Records supplied.
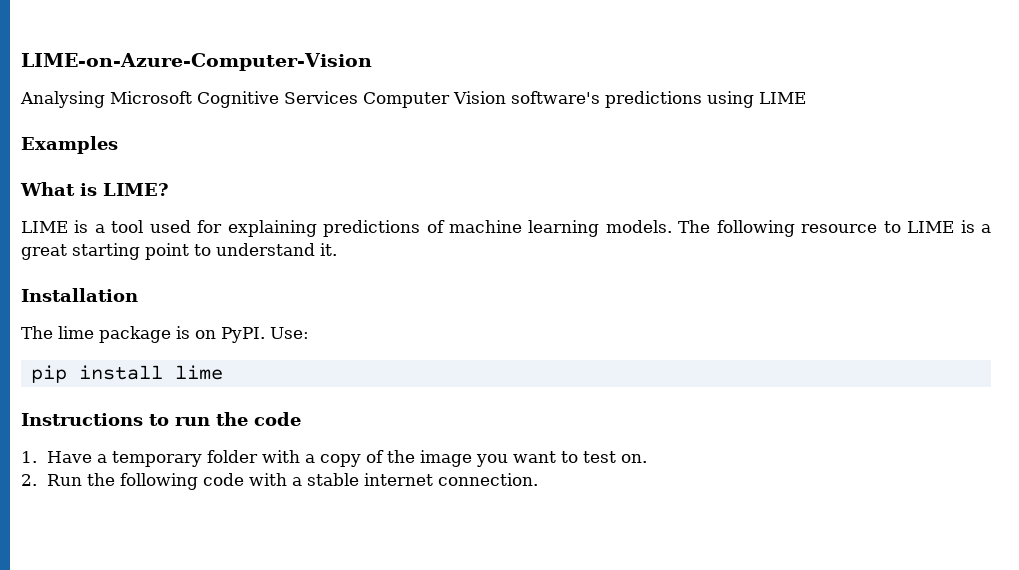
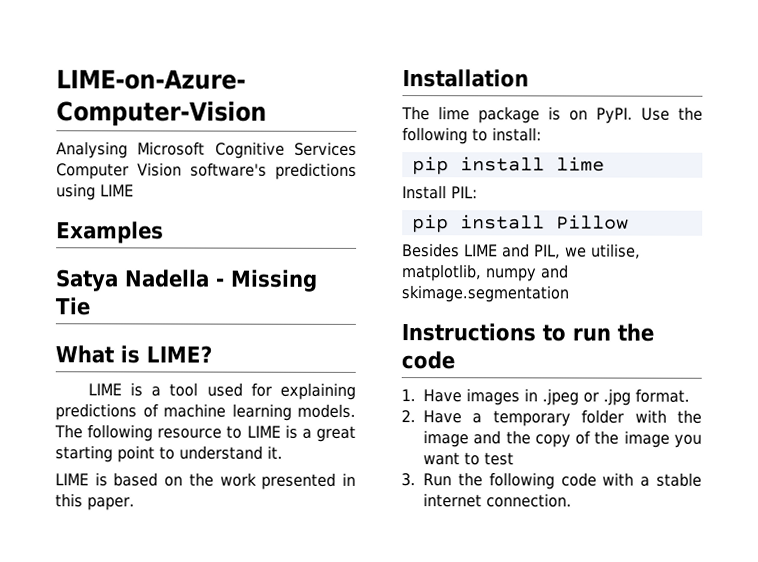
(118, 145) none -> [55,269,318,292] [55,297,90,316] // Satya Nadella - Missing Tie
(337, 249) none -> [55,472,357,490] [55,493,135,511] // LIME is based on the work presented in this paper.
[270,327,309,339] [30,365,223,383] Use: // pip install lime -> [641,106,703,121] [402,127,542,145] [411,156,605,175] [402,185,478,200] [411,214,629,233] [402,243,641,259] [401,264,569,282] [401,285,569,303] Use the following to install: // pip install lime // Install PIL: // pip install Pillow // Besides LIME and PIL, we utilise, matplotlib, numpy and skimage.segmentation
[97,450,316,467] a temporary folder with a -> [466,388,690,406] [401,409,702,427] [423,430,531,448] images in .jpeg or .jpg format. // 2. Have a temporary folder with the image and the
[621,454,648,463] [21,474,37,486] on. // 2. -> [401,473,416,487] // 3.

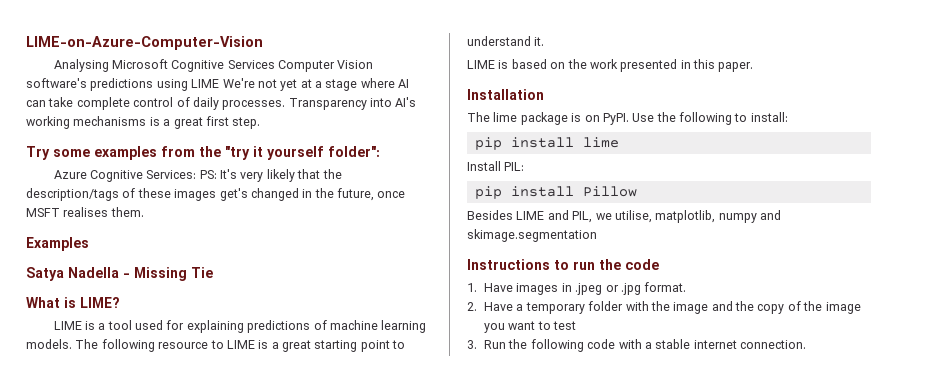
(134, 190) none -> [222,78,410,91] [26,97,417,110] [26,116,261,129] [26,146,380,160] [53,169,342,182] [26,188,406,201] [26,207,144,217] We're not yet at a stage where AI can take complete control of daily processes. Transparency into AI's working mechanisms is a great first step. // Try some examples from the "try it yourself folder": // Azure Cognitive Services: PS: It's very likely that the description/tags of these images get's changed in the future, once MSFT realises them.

==

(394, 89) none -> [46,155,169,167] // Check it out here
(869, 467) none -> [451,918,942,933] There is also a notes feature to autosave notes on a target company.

Instructions for the task. Only one part of the listing is wanted: the lines from the one containing "[270,327,309,339] [30,365,223,383] Use: //" through the one containing "(134, 190) none", both included. Please transcribe it exactly, leaving out the pictures.

Exercise solution.
[270,327,309,339] [30,365,223,383] Use: // pip install lime -> [641,106,703,121] [402,127,542,145] [411,156,605,175] [402,185,478,200] [411,214,629,233] [402,243,641,259] [401,264,569,282] [401,285,569,303] Use the following to install: // pip install lime // Install PIL: // pip install Pillow // Besides LIME and PIL, we utilise, matplotlib, numpy and skimage.segmentation
[97,450,316,467] a temporary folder with a -> [466,388,690,406] [401,409,702,427] [423,430,531,448] images in .jpeg or .jpg format. // 2. Have a temporary folder with the image and the
[621,454,648,463] [21,474,37,486] on. // 2. -> [401,473,416,487] // 3.

(134, 190) none -> [222,78,410,91] [26,97,417,110] [26,116,261,129] [26,146,380,160] [53,169,342,182] [26,188,406,201] [26,207,144,217] We're not yet at a stage where AI can take complete control of daily processes. Transparency into AI's working mechanisms is a great first step. // Try some examples from the "try it yourself folder": // Azure Cognitive Services: PS: It's very likely that the description/tags of these images get's changed in the future, once MSFT realises them.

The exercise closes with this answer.